Sunday, July 25, 2010

Private insurers too may axe cashless mediclaim

Private sector general insurers may follow their public sector counterparts in discontinuing the cashless facility to hospitals that do not agree to the package rates proposed by the insurers.Health has been a loss making segment for the industry.

With public sector insurers taking the lead in removing errant hospitals from their preferred provider network (PPN), the private sector players consider this the right time to follow suit.

Public sector insurers have almost 60 per cent share in the health insurance market.
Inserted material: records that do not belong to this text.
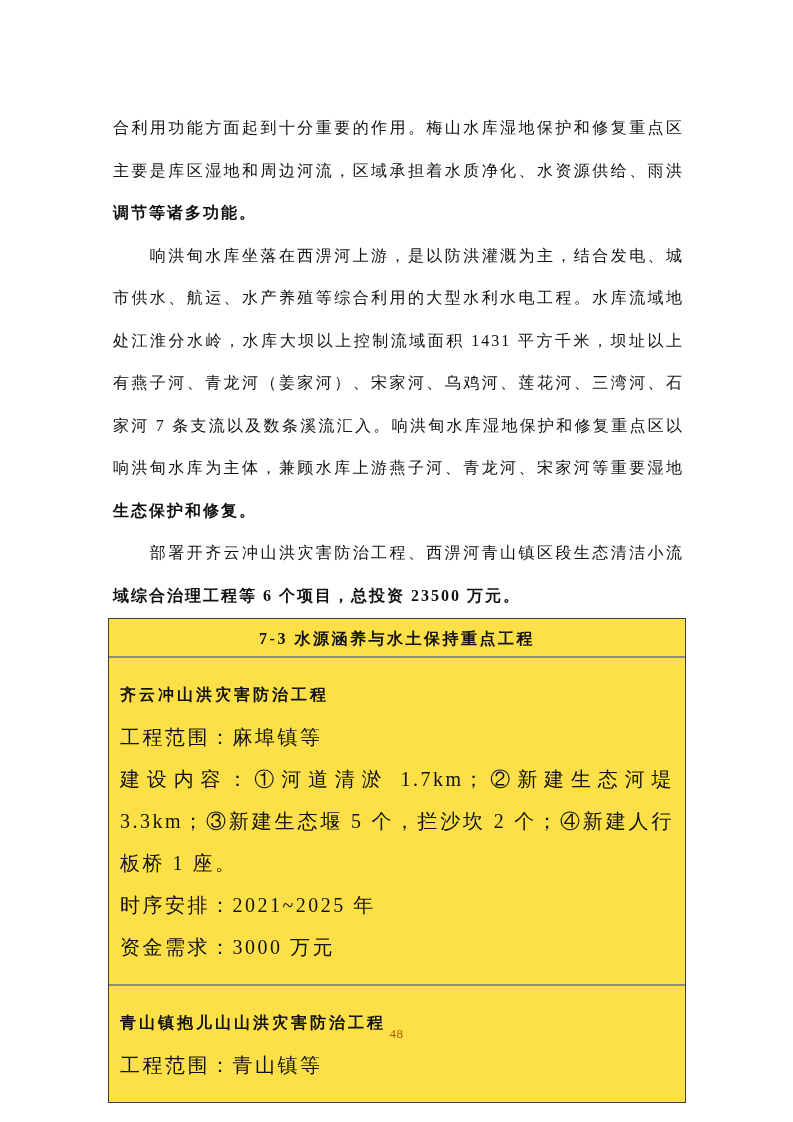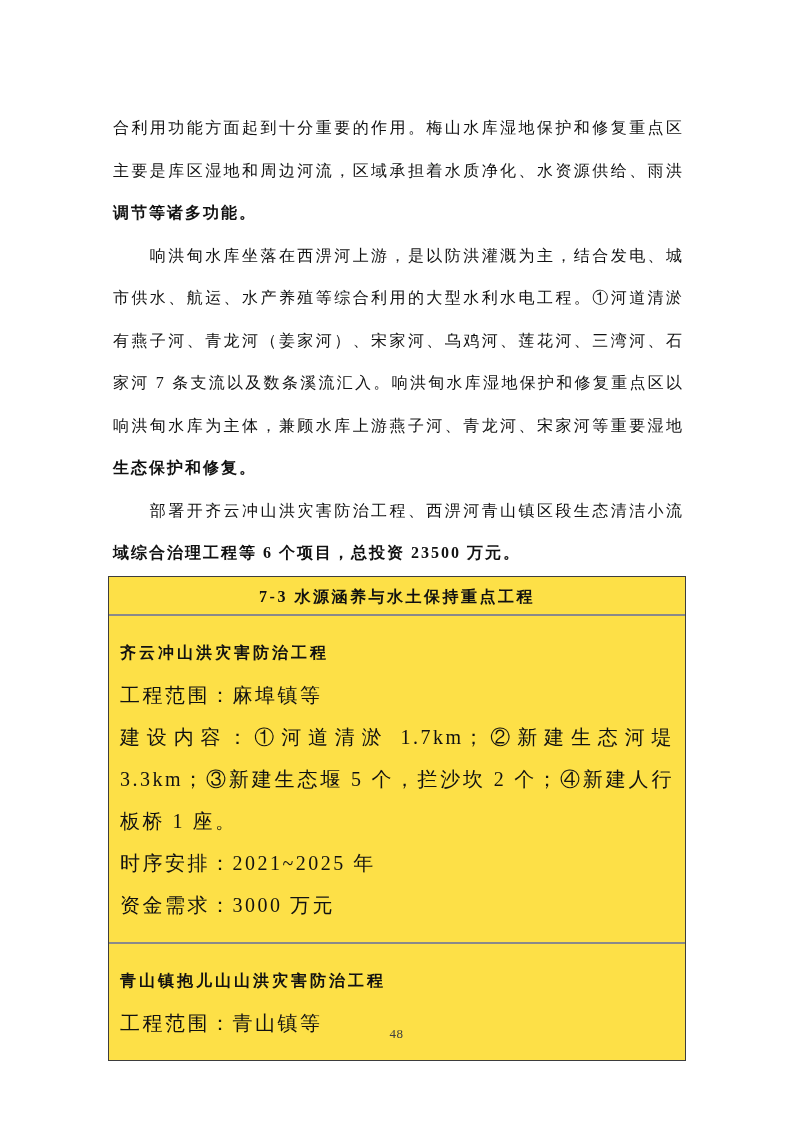--- a/index.html
+++ b/index.html
@@ -91,7 +91,7 @@
         </div>
         <div class="para">
           <div class="para-line">　　响洪甸水库坐落在西淠河上游，是以防洪灌溉为主，结合发电、城</div>
-          <div class="para-line">市供水、航运、水产养殖等综合利用的大型水利水电工程。①河道清淤</div>
+          <div class="para-line">市供水、航运、水产养殖等综合利用的大型水利水电工程。水库流域地</div>
           <div class="para-line">有燕子河、青龙河（姜家河）、宋家河、乌鸡河、莲花河、三湾河、石</div>
           <div class="para-line">家河 7 条支流以及数条溪流汇入。响洪甸水库湿地保护和修复重点区以</div>
           <div class="para-line">响洪甸水库为主体，兼顾水库上游燕子河、青龙河、宋家河等重要湿地</div>

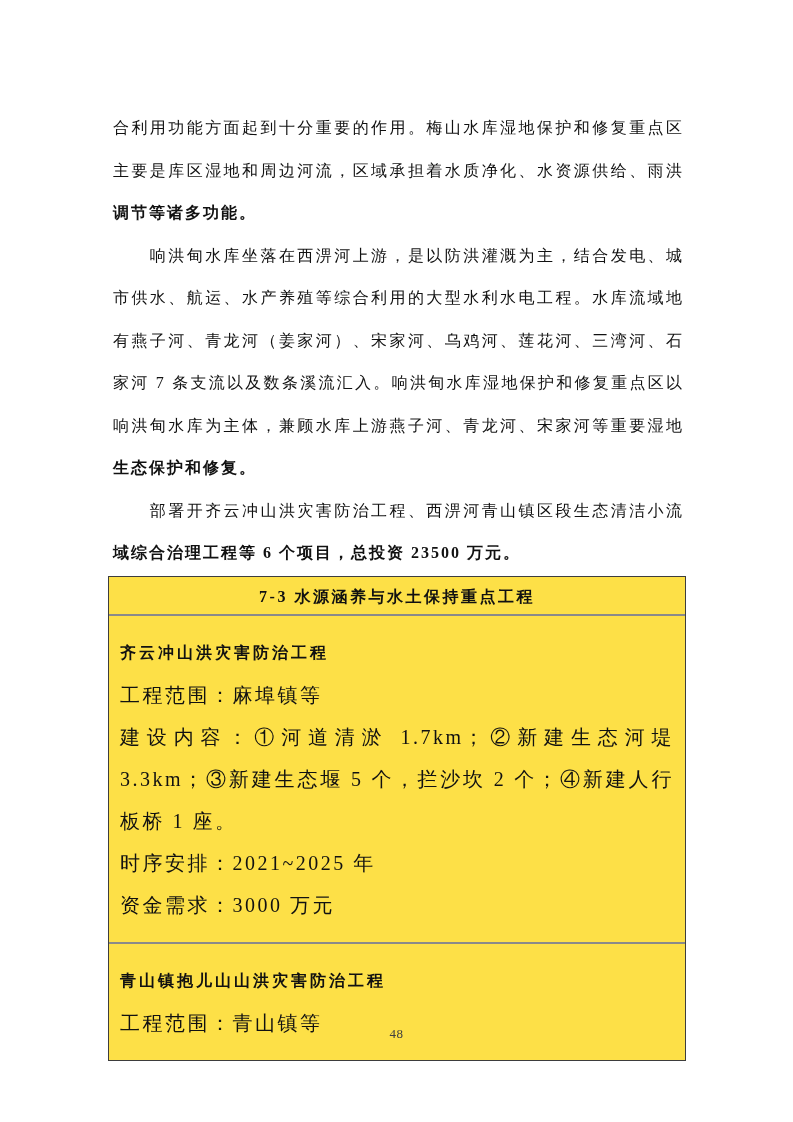--- a/index.html
+++ b/index.html
@@ -92,6 +92,7 @@
         <div class="para">
           <div class="para-line">　　响洪甸水库坐落在西淠河上游，是以防洪灌溉为主，结合发电、城</div>
           <div class="para-line">市供水、航运、水产养殖等综合利用的大型水利水电工程。水库流域地</div>
+          <div class="para-line">处江淮分水岭，水库大坝以上控制流域面积 1431 平方千米，坝址以上</div>
           <div class="para-line">有燕子河、青龙河（姜家河）、宋家河、乌鸡河、莲花河、三湾河、石</div>
           <div class="para-line">家河 7 条支流以及数条溪流汇入。响洪甸水库湿地保护和修复重点区以</div>
           <div class="para-line">响洪甸水库为主体，兼顾水库上游燕子河、青龙河、宋家河等重要湿地</div>

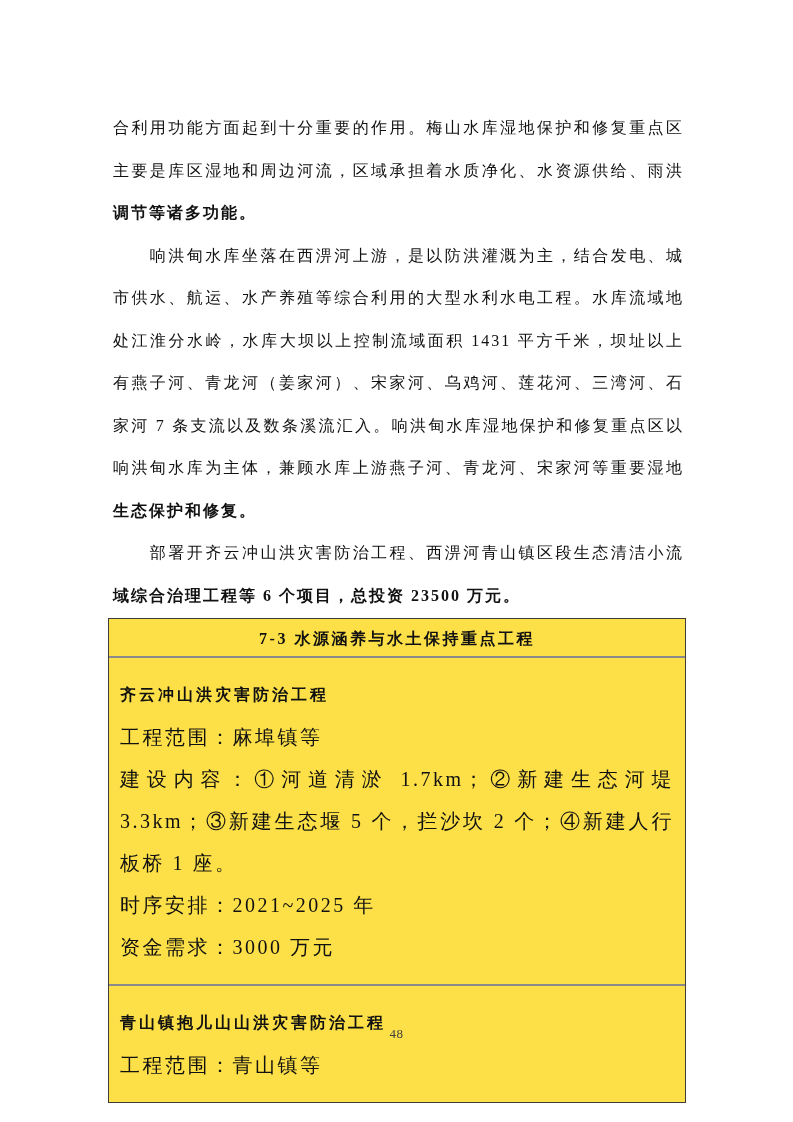--- a/index.html
+++ b/index.html
@@ -75,7 +75,7 @@
     text-align: center;
     font-size: 13px;
     letter-spacing: 0.5px;
-    color: #404040;
+    color: #a16207;
   }
 </style>
 </head>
Private players are waiting for the hospitals and the public sector insurers to resolve the issue before evolving an industry-level framework on PPN. “There has always been a need to control the claims payout in health as the loss ratio in the health insurance segment is as high as 120-130 per cent. For Rs 8,000 crore premium collected by the industry, the claim outgo is more than Rs 12,000 crore. We will look to evolve a basic framework at an industry level to restrict the hospital network,” said an official with a private sector company.
Collective guidance

Mr S.L. Mohan, Secretary-General, General Insurance Council, said that once the issue is settled between public sector insurers and hospitals, the council could help the private companies by giving them collective guidance.

“A basic framework could be evolved by the industry that hospitals would have to agree to for being a part of the PPN,” said Mr Mohan.
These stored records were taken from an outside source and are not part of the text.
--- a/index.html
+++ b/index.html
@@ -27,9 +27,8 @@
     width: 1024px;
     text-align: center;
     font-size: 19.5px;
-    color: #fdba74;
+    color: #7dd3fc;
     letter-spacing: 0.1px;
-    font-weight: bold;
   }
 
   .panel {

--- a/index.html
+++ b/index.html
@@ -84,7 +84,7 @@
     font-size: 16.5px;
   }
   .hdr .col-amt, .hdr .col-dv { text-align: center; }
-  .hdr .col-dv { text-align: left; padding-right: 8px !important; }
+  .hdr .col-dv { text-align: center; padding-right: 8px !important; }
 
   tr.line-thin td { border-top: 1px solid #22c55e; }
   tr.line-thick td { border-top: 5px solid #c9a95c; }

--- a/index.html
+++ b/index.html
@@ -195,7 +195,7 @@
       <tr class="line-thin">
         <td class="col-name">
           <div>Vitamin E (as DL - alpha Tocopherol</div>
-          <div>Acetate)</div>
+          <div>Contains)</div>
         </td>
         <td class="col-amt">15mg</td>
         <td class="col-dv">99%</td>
A senior official from New India Assurance Company said private insurers have shown interest in joining the preferred provider network.

“With our move, the momentum has been built. Other stakeholders are also likely to follow suit,” the official added.
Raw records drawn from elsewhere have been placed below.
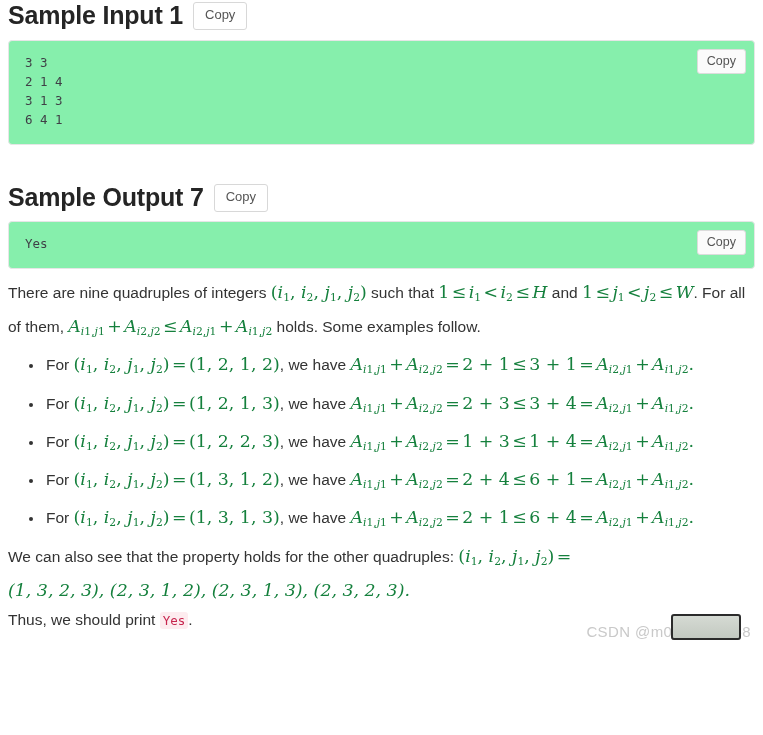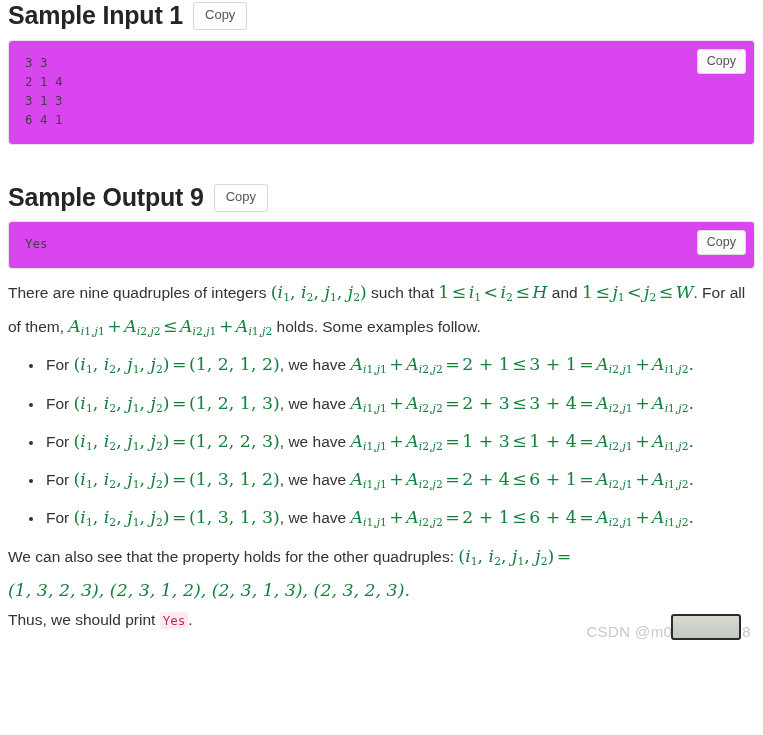--- a/index.html
+++ b/index.html
@@ -55,7 +55,7 @@
   
   .code-block {
     position: relative;
-    background: #d946ef;
+    background: #86efac;
     border: 1px solid #e6e6e6;
     border-radius: 4px;
     box-sizing: border-box;

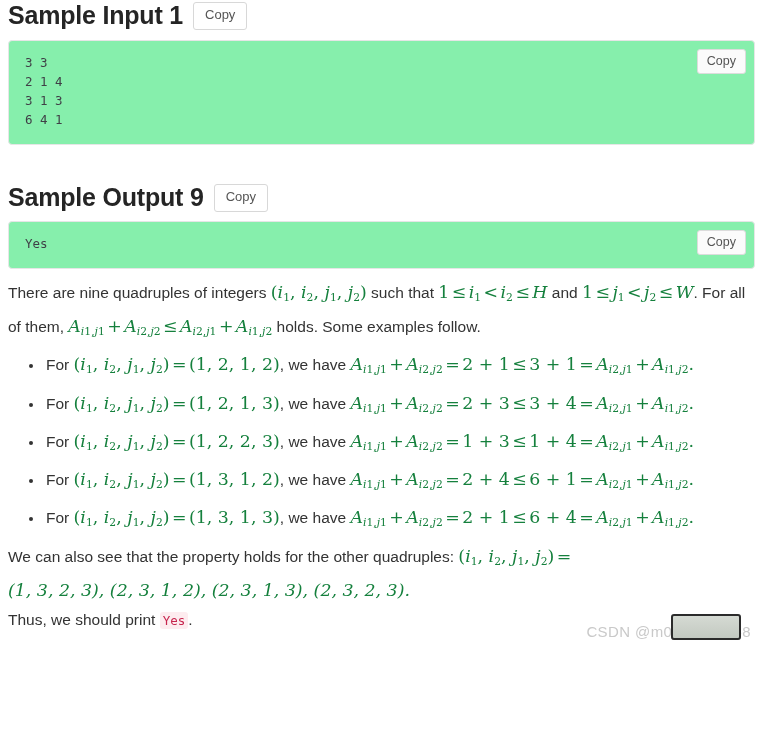--- a/index.html
+++ b/index.html
@@ -188,7 +188,7 @@
   </div>
 
   <div class="section-head abs" style="left:8px; top:184px;">
-    <span class="section-title">Sample Output 9</span>
+    <span class="section-title">Sample Output 7</span>
     <button class="copy-btn">Copy</button>
   </div>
The four public sector players — New India, Oriental, National and United India — had removed some of the leading hospital chains across Mumbai, Bangalore, Delhi and Chennai from the preferred provider network from July 1. This meant that even though customers could go to these hospitals for treatment, they could not avail themselves of the cashless facility. They would have to make payments and later apply to the insurance company for reimbursement.

Inflated bills

Insurance companies removed these hospitals from the list as it was found that they were overcharging customers, thus leading to inflated bills. The PSU insurers wanted these hospitals to fall in line with the rates prescribed to them to check their losses.

Earlier, each third party administrator would have its own network of hospitals. Now with the agreement among the four public sector players, the 20-22 TPAs servicing the four PSUs will have a common list of hospitals in these four cities.